── DATA EXTRACT ──

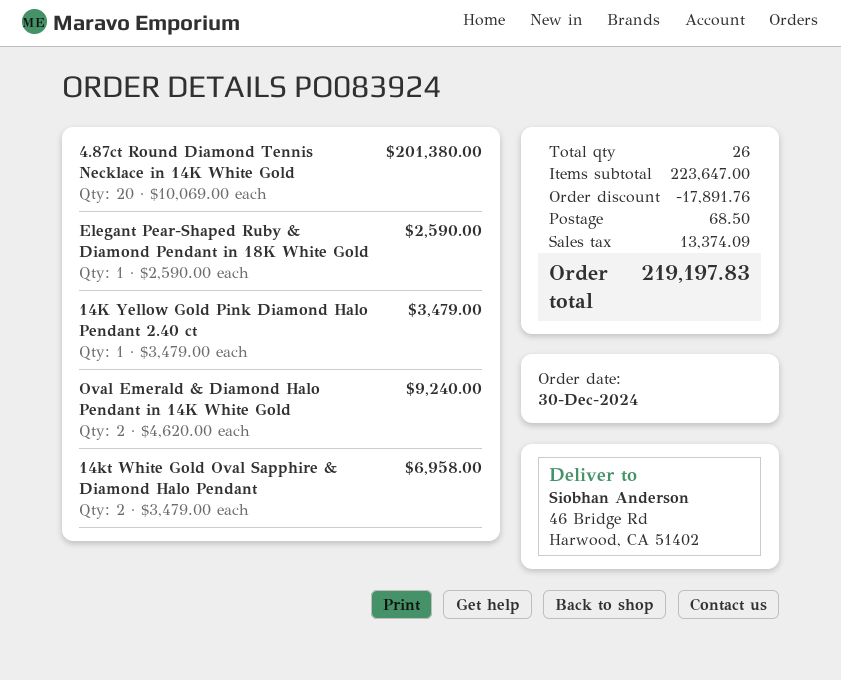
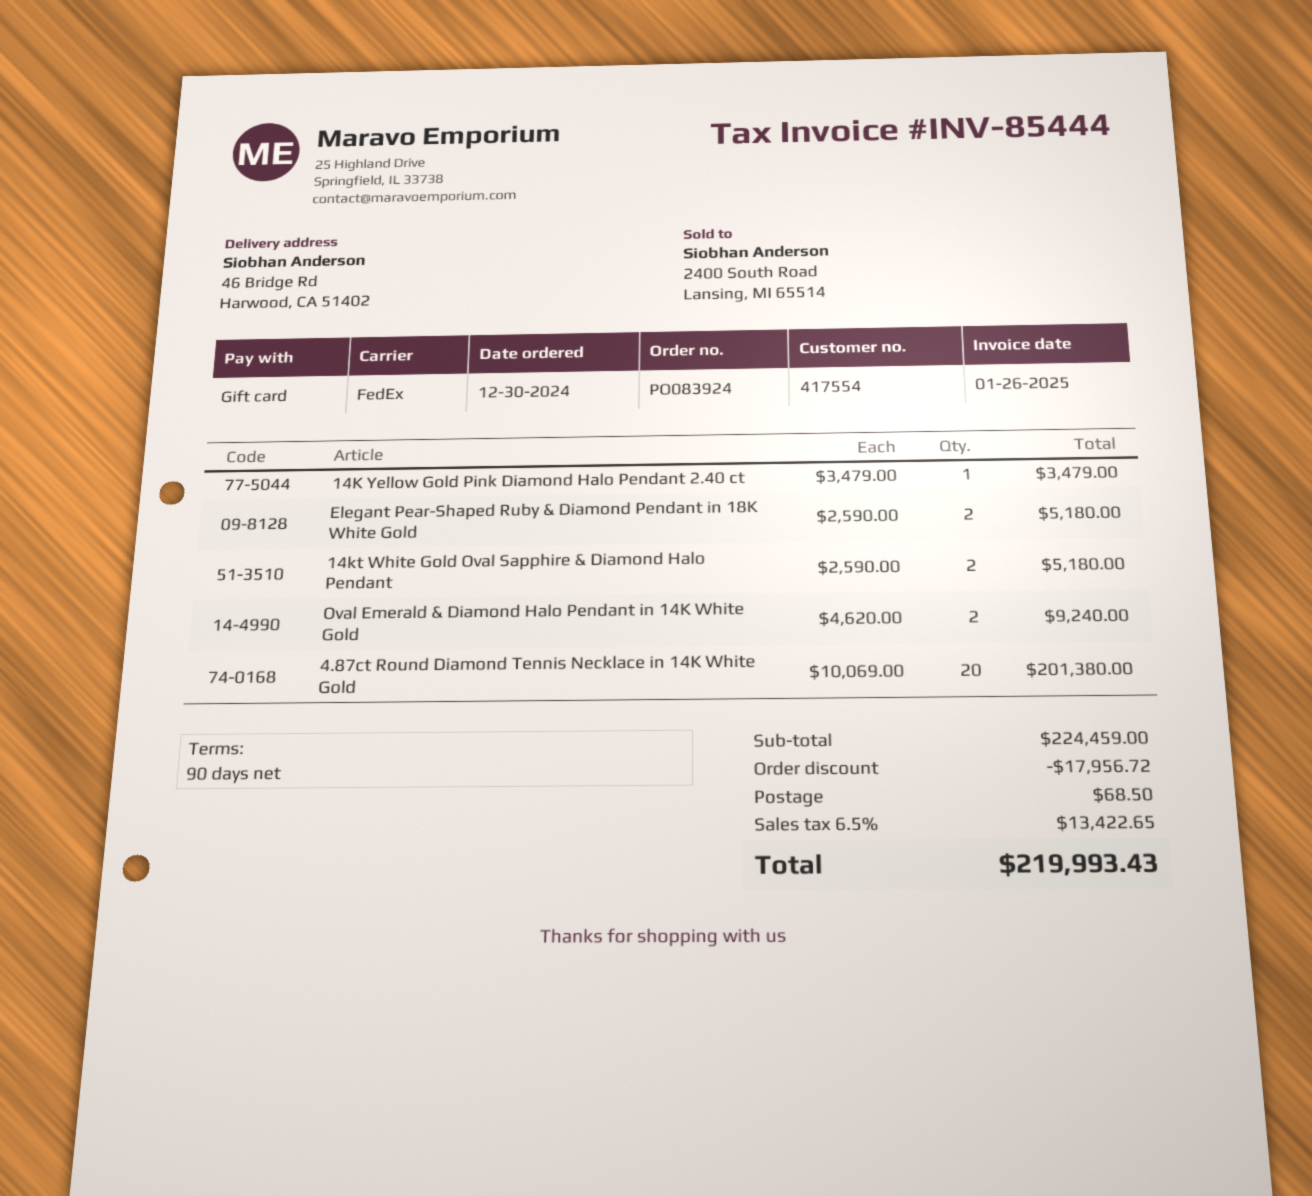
Elegant Pear-Shaped Ruby & Diamond Pendant in 18K White Gold: 1 x 2590.00 = 2590.00 -> 2 x 2590.00 = 5180.00
14kt White Gold Oval Sapphire & Diamond Halo Pendant: 2 x 3479.00 = 6958.00 -> 2 x 2590.00 = 5180.00
subtotal: 223647.00 -> 224459.00
discount: 17891.76 -> 17956.72
tax: 13374.09 -> 13422.65
total: 219197.83 -> 219993.43

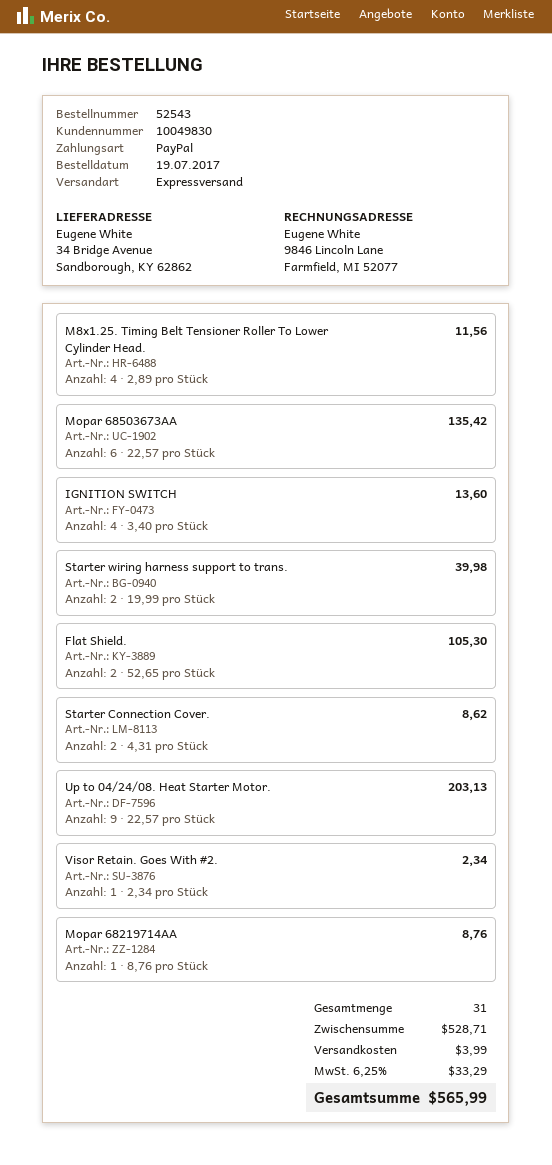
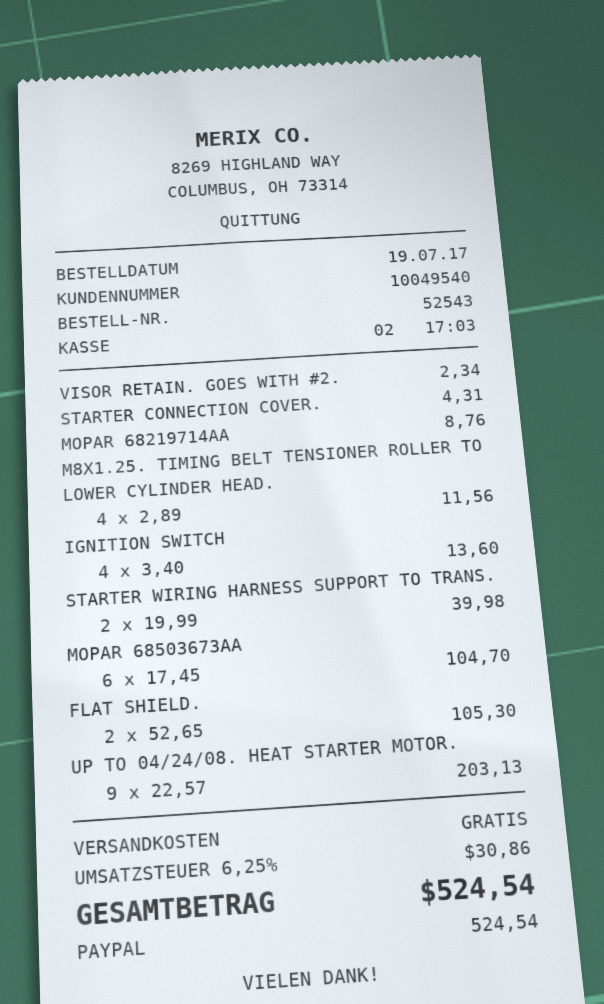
customer number: 10049830 -> 10049540
Mopar 68503673AA: 6 x 22.57 = 135.42 -> 6 x 17.45 = 104.70
Starter Connection Cover.: 2 x 4.31 = 8.62 -> 1 x 4.31 = 4.31
shipping: 3.99 -> 0.00
tax: 6.25% = 33.29 -> 6.25% = 30.86
total: 565.99 -> 524.54

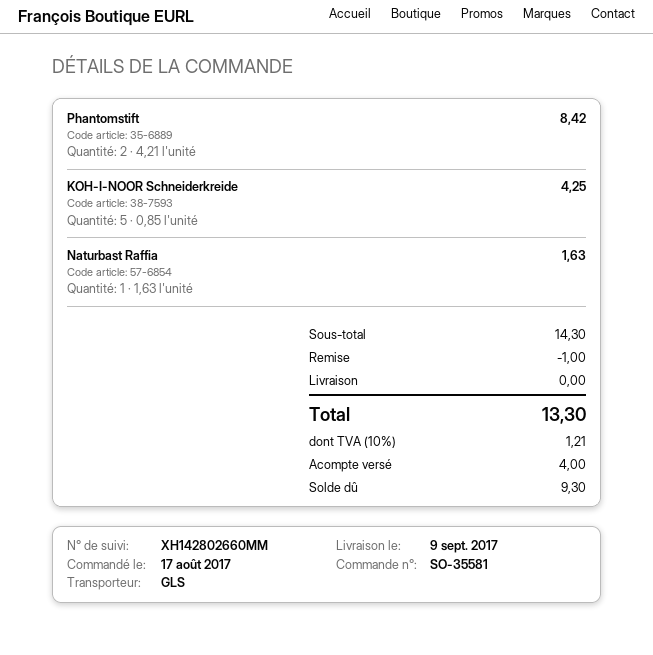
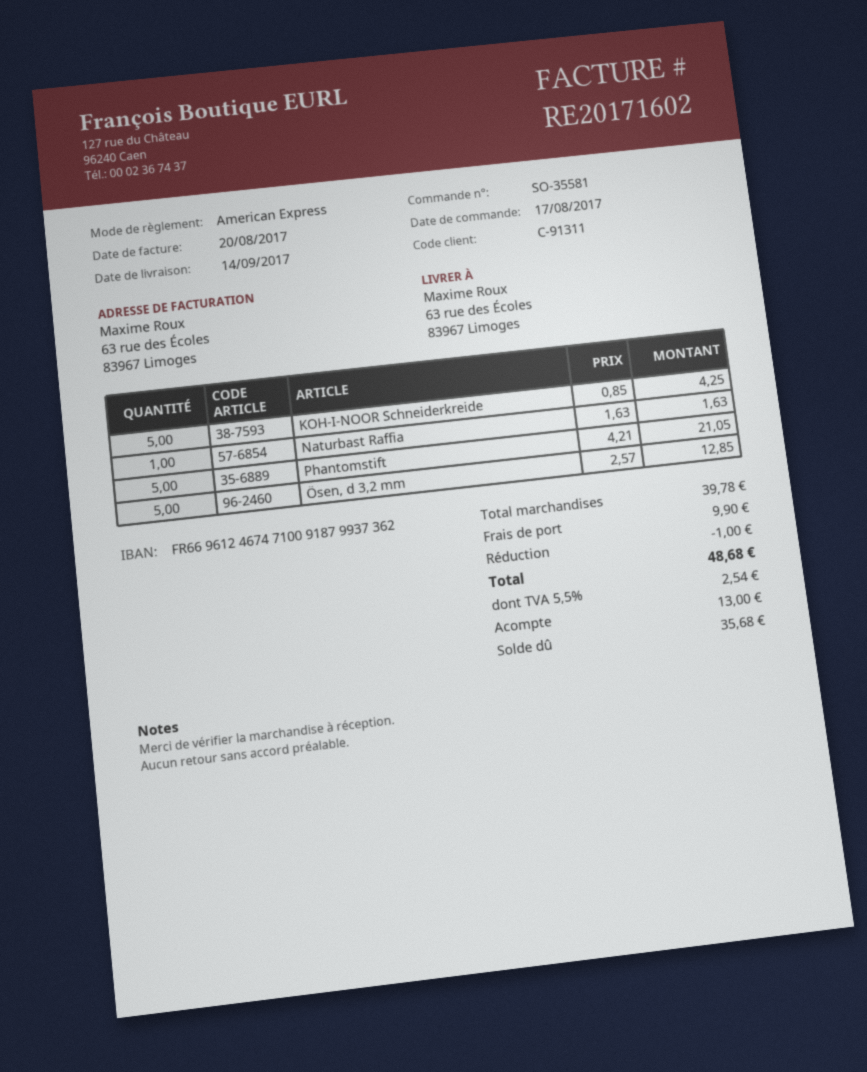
delivery date: 2017-09-09 -> 2017-09-14
Phantomstift: 2 x 4.21 = 8.42 -> 5 x 4.21 = 21.05
Ösen, d 3,2 mm: none -> 5 x 2.57 = 12.85
subtotal: 14.30 -> 39.78
shipping: 0.00 -> 9.90
tax: 10% = 1.21 -> 5.5% = 2.54
total: 13.30 -> 48.68
deposit: 4.00 -> 13.00
balance: 9.30 -> 35.68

───

:: TASK DESCRIPTION ::
Each entry above should be printed exactly, and any picture in it left out.

:: RESPONSE AREA ::
Elegant Pear-Shaped Ruby & Diamond Pendant in 18K White Gold: 1 x 2590.00 = 2590.00 -> 2 x 2590.00 = 5180.00
14kt White Gold Oval Sapphire & Diamond Halo Pendant: 2 x 3479.00 = 6958.00 -> 2 x 2590.00 = 5180.00
subtotal: 223647.00 -> 224459.00
discount: 17891.76 -> 17956.72
tax: 13374.09 -> 13422.65
total: 219197.83 -> 219993.43

customer number: 10049830 -> 10049540
Mopar 68503673AA: 6 x 22.57 = 135.42 -> 6 x 17.45 = 104.70
Starter Connection Cover.: 2 x 4.31 = 8.62 -> 1 x 4.31 = 4.31
shipping: 3.99 -> 0.00
tax: 6.25% = 33.29 -> 6.25% = 30.86
total: 565.99 -> 524.54

delivery date: 2017-09-09 -> 2017-09-14
Phantomstift: 2 x 4.21 = 8.42 -> 5 x 4.21 = 21.05
Ösen, d 3,2 mm: none -> 5 x 2.57 = 12.85
subtotal: 14.30 -> 39.78
shipping: 0.00 -> 9.90
tax: 10% = 1.21 -> 5.5% = 2.54
total: 13.30 -> 48.68
deposit: 4.00 -> 13.00
balance: 9.30 -> 35.68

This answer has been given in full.